BODHIDHARMA (fl. c. 480–520), known in China as Damo and in Japan as Daruma; traditionally considered the twenty-eighth patriarch of Indian Buddhism and the founder of the Chan (Jpn., Zen) school of Chinese Buddhism.
The "Historical" Bodhidharma
Accounts of Bodhidharma's life have been based until recently on largely hagiographical materials such as the Jingde chuandeng lu (1004). However, the discovery of new documents among the Dunhuang manuscripts found in Central Asia at the turn of this century has led Chinese and Japanese scholars to question the authenticity of these accounts. The oldest text in which Bodhidharma's name is mentioned is the Luoyang qielan ji, a description of Buddhist monasteries in Luoyang written in 547 by Yang Xuanzhi. In this work, a monk called Bodhidharma from "Po-ssu in the western regions" (possibly Persia) is said to have visited and admired the Yongning Monastery. This monastery was built in 516 and became a military camp after 528. Consequently, Bodhidharma's visit must have taken place around 520. But no other biographical details can be inferred from this, and the aged western monk (he was purportedly one hundred and fifty years old at the time) bears no resemblance to the legendary founder of Chinese Chan.
The most important source for Bodhidharma's life is the Xu gaoseng zhuan, a work written by Daoxuan in 645 and revised before his death in 667. It states that Bodhidharma was a brahman from southern India. After studying the Buddhist tradition of the Greater Vehicle (Mahāyāna), Bodhidharma decided to travel to China in order to spread Mahāyāna doctrine. He arrived by sea at Nanyue, in the domain of the Liu Sung dynasty (420–479), and later traveled to Lo-yang, the capital of the Northern Wei (386–534). In Lo-yang, he attempted to win converts, apparently without great success. Nonetheless, he eventually acquired two worthy disciples, Huike (487–593) and Daoyou (dates unknown), who studied with him for several years. He is said to have transmitted the Laṅkāvatāra Sūtra, the scripture he deemed best fitted for Chinese practitioners, to Huike. Bodhidharma seems also to have met with some hostility and slander. Daoxuan stresses that Bodhidharma's teaching, known as "wall-gazing" (biguan ), or as the "two entrances" (via "principle," liru, and via "practice," xingru ), was difficult to understand compared to the more traditional and popular teachings of Sengchou (480–560). Daoxuan concludes by saying that he does not know where Bodhidharma died. In another section of the text, however, Daoxuan states that Bodhidharma died on the banks of the Lo River. That Bodhidharma's teachings evoked hostility in China is evident from the fact that after his death, his disciple Huike felt it necessary to hide for a period. Since the locale mentioned is known to have been an execution ground, it is possible that Bodhidharma was executed during the late Wei rebellions.

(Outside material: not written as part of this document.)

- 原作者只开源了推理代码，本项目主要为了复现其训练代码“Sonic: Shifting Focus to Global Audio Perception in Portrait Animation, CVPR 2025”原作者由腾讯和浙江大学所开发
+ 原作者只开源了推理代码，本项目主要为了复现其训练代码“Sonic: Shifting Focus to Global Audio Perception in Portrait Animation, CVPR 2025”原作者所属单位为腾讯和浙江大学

Although Daoxuan's account is straightforward, succinct, and apparently fairly authentic, it presents some problems. Most important, it presents two different, almost contradictory, images of Bodhidharma—as a practicer of "wall-gazing," intent on not relying on the written word, and as a partisan of the Laṅkāvatāra Sūtra. Daoxuan clearly has some difficulty in reconciling his divergent sources. Primarily, he draws on the preface to the so-called Erru sixing lun (Treatise on the two entrances and four practices), written around 600 by Bodhidharma's (or Huike's) disciple Tanlin (dates unknown) and on information concerning the reputed transmission of the Laṅkāvatāra Sūtra. This latter had probably been given to Daoxuan by Fachong (587?–665), an heir of the tradition. In any case, at the time of Daoxuan's writing, Bodhidharma was not yet considered the twenty-eighth patriarch of Indian Buddhism.
In Daoxuan's time, a new school was developing on the Eastern Mountain (Dongshan, in modern Hunan) around the dhyāna masters Daoxin (580–651) and Hongren (601–674). The latter's disciples, Faru (638–689), Shenxiu (606–706), and Huian (attested dates 582–709), spread this new teaching, known as the "Dongshan doctrine," in the region of the Tang capitals (Ch'ang-an and Luoyang). Faru's epitaph and two historiographical works of this metropolitan Chan written in the first decades of the eighth century, the Chuan fabao ji and the Lengqie shizi ji, succeeded in linking the Dongshan tradition to the Laṅkāvatāra tradition. Bodhidharma and Huike were defined in these texts as the first two Chinese patriarchs of the Chan school and Daoxin and Hongren were designated the fourth and fifth patriarchs. The missing link was conveniently provided by an obscure disciple of Huike, Sengcan (d. 606)—baptized "third patriarch." Having established its orthodoxy and spiritual filiation, the new Chan school, popularly known as the Damo zong (Bodhidharma school) or the Lengqie zong (Laṅkāvatāra school), quickly developed as the main trend of Chinese Buddhism and its "founder" Bodhidharma accordingly acquired legendary status.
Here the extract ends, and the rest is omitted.